Hexadecimal Stacking Pseudo-Assembly Language
The Hexadecimal Stacking Pseudo-Assembly Language (HSPAL) is a programming language by SuperJedi224 in which a program is represented by a list of six-digit hexidecimal numbers seperated by line breaks (or not at all, the line breaks are optional and, in fact, all other whitespace is forbidden).
Data is stored as 16-bit unsigned integers in up to 256 unbounded-capacity stacks and a single register.
Control structure takes the form of simple conditionals (of exactly one command) and goto statements.

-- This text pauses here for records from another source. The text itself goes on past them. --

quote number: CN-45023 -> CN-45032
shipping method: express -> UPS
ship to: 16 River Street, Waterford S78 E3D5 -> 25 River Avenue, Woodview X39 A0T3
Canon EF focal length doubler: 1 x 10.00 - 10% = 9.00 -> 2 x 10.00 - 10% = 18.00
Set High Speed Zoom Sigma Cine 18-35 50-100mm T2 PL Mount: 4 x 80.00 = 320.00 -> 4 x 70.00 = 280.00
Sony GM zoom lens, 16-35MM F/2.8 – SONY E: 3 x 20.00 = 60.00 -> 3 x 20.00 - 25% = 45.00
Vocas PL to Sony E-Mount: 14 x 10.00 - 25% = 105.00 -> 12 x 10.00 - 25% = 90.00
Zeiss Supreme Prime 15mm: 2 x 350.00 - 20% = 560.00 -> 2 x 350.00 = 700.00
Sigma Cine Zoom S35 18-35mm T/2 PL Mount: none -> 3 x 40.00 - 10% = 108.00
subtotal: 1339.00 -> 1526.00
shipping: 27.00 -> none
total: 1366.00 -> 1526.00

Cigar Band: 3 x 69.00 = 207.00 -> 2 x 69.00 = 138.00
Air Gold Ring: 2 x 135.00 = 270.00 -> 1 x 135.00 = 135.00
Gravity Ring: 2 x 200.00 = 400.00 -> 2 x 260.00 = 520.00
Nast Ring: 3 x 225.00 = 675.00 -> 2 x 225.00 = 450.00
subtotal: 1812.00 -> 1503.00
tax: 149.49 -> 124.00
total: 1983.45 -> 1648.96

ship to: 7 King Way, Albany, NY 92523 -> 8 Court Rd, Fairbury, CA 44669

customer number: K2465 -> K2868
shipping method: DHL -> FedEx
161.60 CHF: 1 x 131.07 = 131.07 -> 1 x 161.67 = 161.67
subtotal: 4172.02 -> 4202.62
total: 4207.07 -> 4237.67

The specifications include a proof of Turing completeness.
Contents
Examples
The Hello, World! program:
200021 400000 200064 400000 20006C 400000 200072 400000 20006F 400000 200057 400000 200020 400000 20002C 400000 20006F 400000 20006C 400000 20006C 400000 200065 400000 200048 400000 140000
A (horribly slow) 16-bit Brainf*** interpreter
Translated from Daniel B Cristofani's Brainf*** self-interpreter. It can be found here. Input is program source followed by program input, seperated by an !. Technically non-standard, as it uses unsigned shorts while Brainf*** proper uses unsigned bytes.
Interpreters
The source for a java-based interpreter can be found here.
Additionally, there exists a Ruby interpreter which relaxes the syntactic restrictions mandated by the specification, but otherwise aims to hew very closely to the behavior defined therein.